▶ Work order
Take the entries below and print only the lines from the one with "[331,641,552,659] csv/nih-reporter.csv ->" through the one with "(222, 1942) none", exactly as they stand, both ends included.

▶ Excerpted data
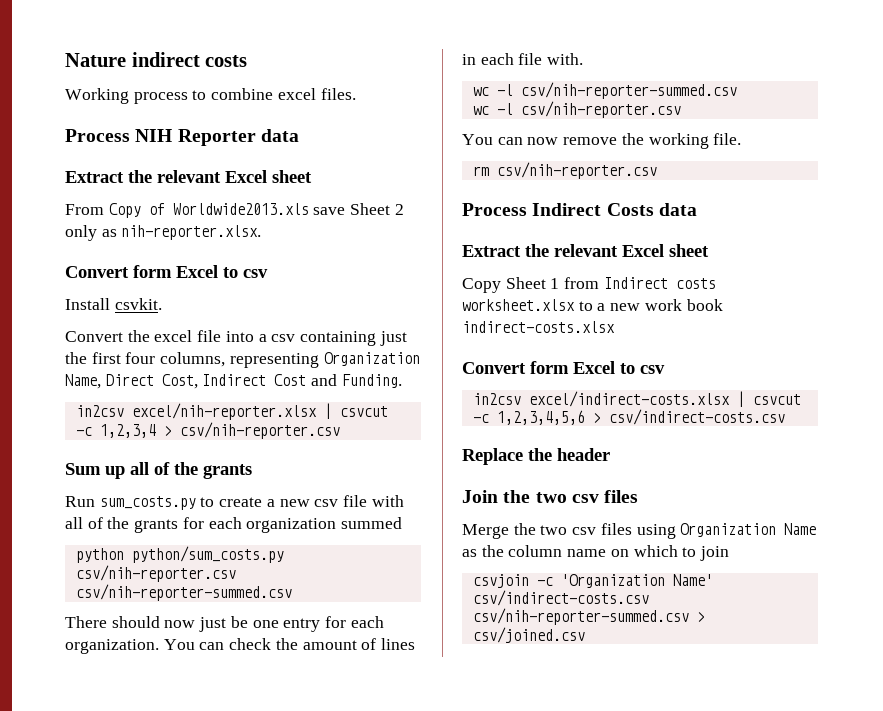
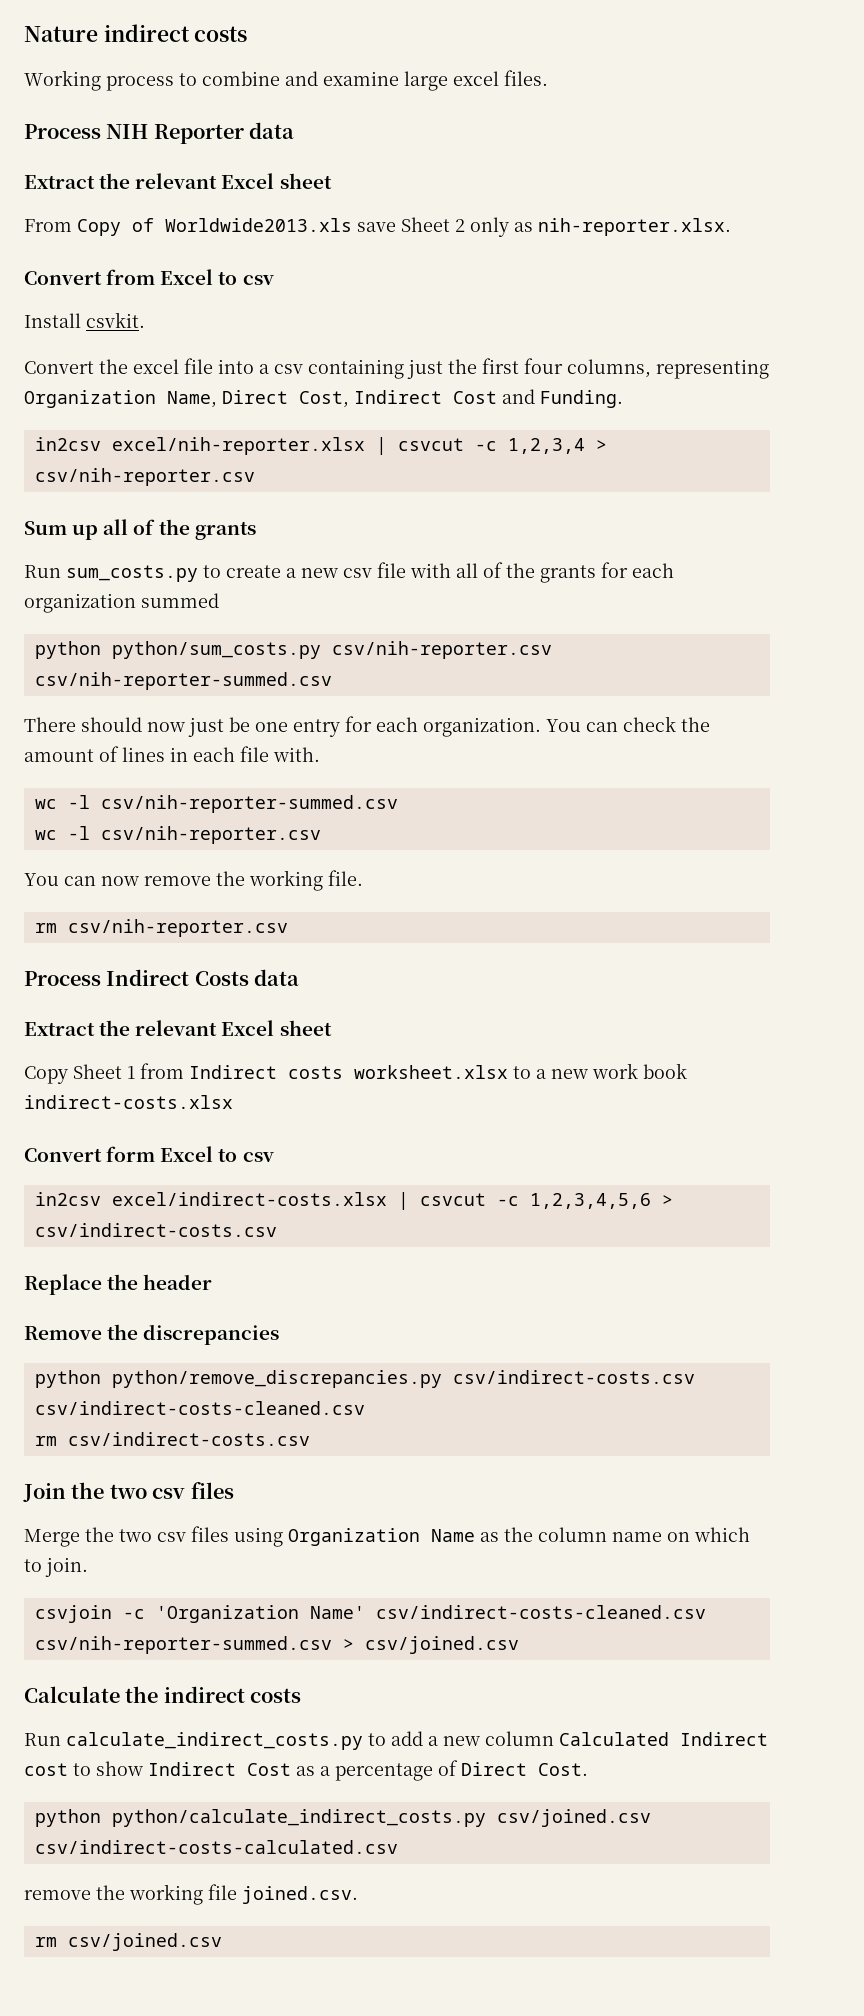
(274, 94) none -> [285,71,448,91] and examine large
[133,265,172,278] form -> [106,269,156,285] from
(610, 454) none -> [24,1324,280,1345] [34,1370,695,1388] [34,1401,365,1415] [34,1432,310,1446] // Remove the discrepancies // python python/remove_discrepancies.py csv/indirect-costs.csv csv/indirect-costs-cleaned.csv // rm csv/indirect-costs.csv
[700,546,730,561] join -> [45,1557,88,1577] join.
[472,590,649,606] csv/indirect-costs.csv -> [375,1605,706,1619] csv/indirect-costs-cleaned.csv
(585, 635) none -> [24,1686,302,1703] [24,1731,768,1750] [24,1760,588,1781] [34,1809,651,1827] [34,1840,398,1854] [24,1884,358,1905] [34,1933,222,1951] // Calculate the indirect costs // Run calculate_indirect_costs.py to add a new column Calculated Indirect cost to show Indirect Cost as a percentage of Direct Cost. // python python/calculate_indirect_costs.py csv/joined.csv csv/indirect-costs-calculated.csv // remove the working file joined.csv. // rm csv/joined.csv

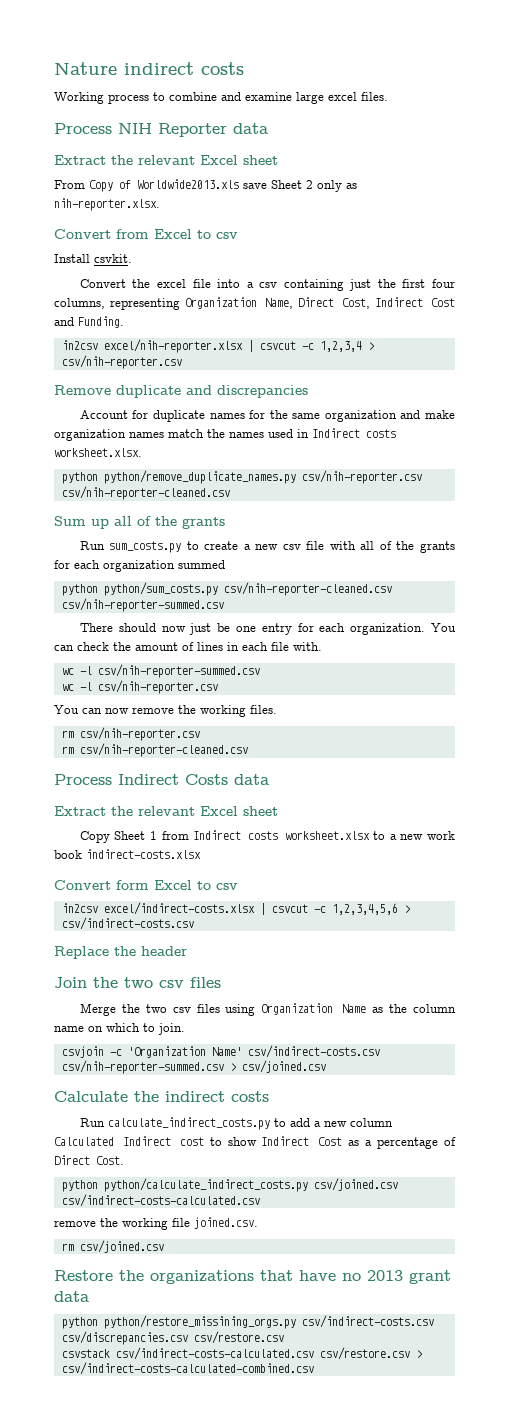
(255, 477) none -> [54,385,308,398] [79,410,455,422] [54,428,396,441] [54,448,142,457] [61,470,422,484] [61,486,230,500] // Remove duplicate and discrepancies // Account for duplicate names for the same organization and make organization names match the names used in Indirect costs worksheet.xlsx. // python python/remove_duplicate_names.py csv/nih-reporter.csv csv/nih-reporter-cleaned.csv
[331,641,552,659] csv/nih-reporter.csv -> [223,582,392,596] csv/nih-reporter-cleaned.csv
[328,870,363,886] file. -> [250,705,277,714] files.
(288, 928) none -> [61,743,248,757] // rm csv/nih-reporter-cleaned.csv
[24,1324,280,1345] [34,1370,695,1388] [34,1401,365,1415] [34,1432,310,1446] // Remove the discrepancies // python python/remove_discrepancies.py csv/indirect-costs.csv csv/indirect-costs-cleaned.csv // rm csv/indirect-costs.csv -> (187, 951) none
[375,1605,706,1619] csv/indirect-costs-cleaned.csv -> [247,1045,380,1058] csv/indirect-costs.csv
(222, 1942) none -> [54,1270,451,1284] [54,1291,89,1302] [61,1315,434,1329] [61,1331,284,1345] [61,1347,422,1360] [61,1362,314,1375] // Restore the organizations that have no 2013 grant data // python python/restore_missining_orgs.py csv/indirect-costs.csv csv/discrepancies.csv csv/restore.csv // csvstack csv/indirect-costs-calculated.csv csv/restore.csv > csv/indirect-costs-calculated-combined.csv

---

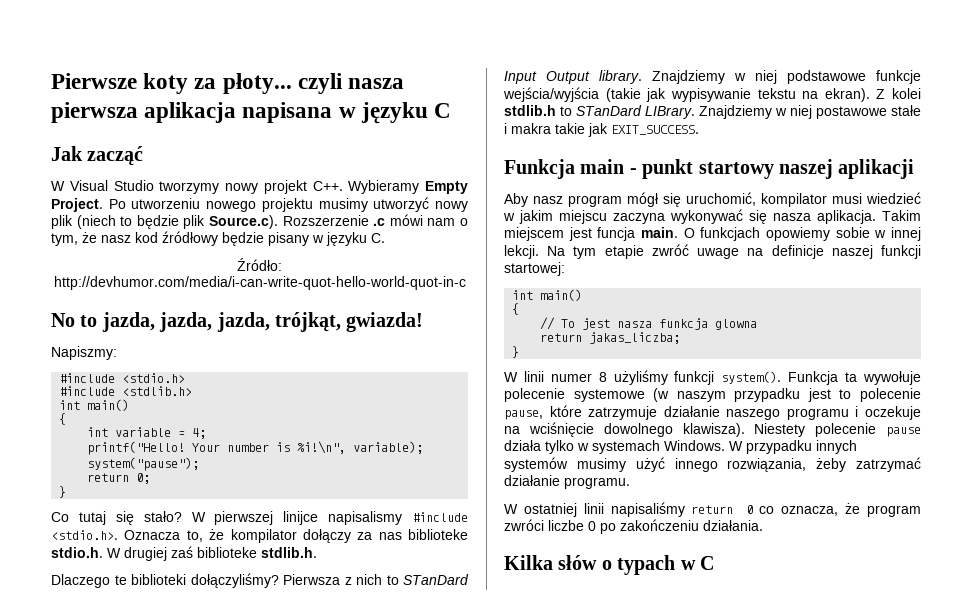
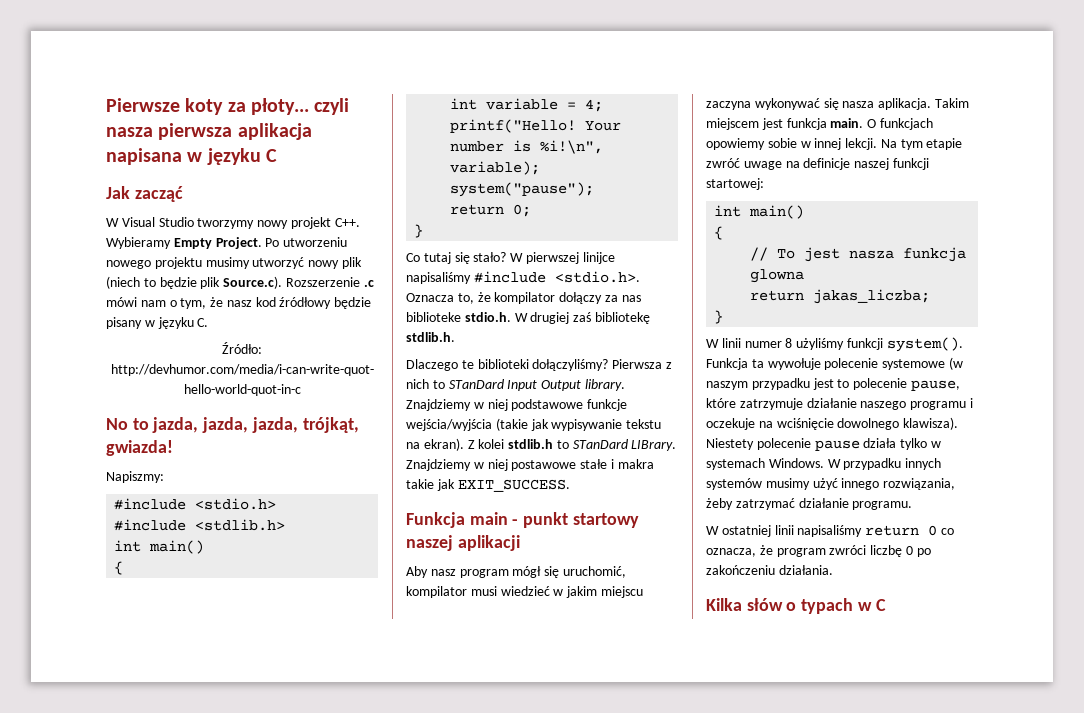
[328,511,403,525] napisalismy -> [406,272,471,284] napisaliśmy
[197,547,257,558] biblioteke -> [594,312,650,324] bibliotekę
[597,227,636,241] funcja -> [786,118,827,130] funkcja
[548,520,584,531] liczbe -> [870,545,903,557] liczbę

==

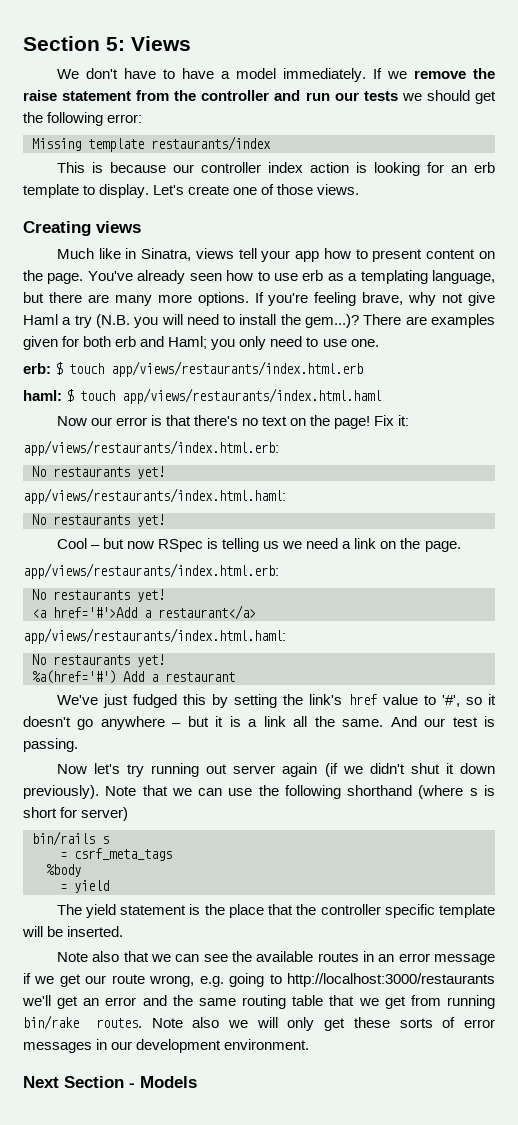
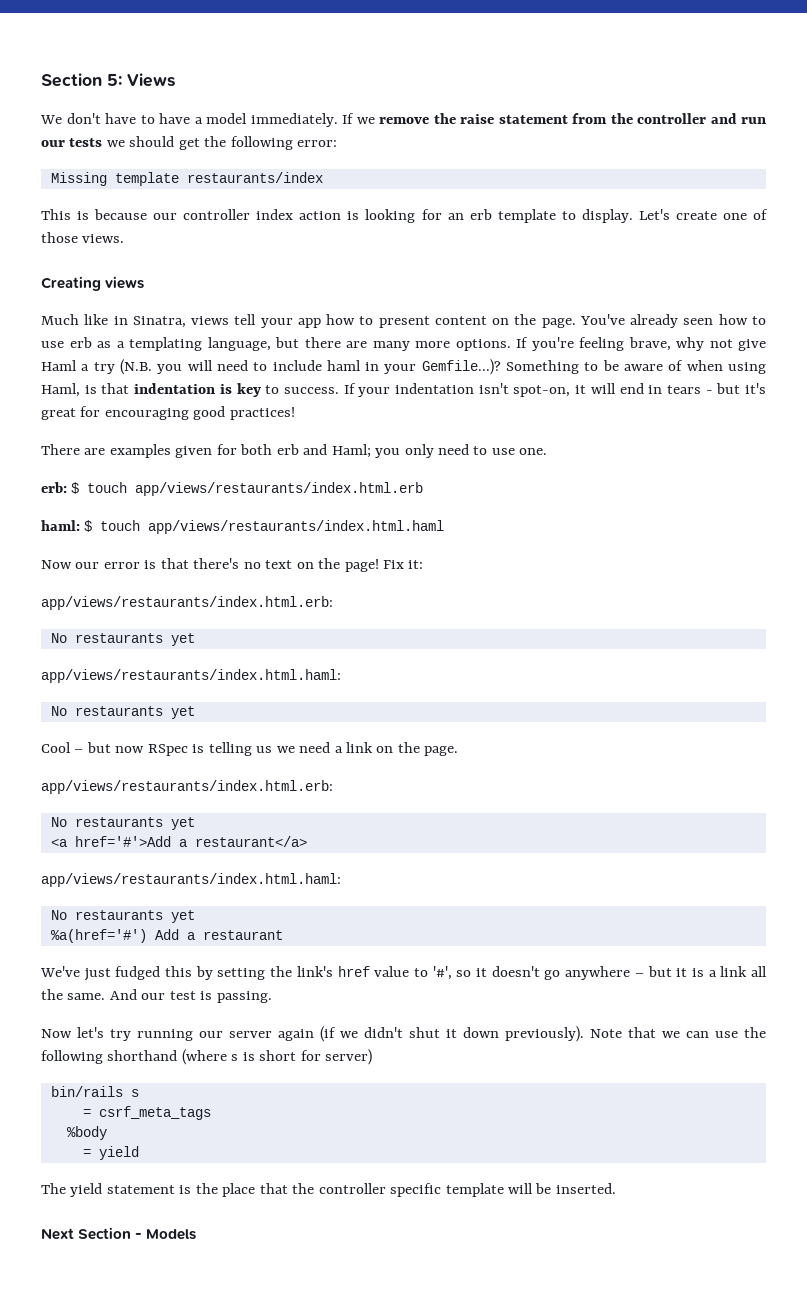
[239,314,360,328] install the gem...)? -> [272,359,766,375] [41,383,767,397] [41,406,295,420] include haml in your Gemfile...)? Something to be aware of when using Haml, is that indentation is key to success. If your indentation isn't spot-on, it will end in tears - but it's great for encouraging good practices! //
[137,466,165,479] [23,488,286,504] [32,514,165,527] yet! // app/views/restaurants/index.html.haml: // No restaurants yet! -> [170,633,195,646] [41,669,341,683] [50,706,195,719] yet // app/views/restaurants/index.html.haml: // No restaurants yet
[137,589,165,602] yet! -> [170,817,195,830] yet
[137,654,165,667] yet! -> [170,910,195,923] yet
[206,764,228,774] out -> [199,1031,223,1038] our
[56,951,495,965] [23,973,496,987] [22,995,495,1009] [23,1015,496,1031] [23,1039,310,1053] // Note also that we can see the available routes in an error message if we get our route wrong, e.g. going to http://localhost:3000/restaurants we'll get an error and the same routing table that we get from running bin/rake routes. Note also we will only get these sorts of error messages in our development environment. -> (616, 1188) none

▶ Finished exercise
[331,641,552,659] csv/nih-reporter.csv -> [223,582,392,596] csv/nih-reporter-cleaned.csv
[328,870,363,886] file. -> [250,705,277,714] files.
(288, 928) none -> [61,743,248,757] // rm csv/nih-reporter-cleaned.csv
[24,1324,280,1345] [34,1370,695,1388] [34,1401,365,1415] [34,1432,310,1446] // Remove the discrepancies // python python/remove_discrepancies.py csv/indirect-costs.csv csv/indirect-costs-cleaned.csv // rm csv/indirect-costs.csv -> (187, 951) none
[375,1605,706,1619] csv/indirect-costs-cleaned.csv -> [247,1045,380,1058] csv/indirect-costs.csv
(222, 1942) none -> [54,1270,451,1284] [54,1291,89,1302] [61,1315,434,1329] [61,1331,284,1345] [61,1347,422,1360] [61,1362,314,1375] // Restore the organizations that have no 2013 grant data // python python/restore_missining_orgs.py csv/indirect-costs.csv csv/discrepancies.csv csv/restore.csv // csvstack csv/indirect-costs-calculated.csv csv/restore.csv > csv/indirect-costs-calculated-combined.csv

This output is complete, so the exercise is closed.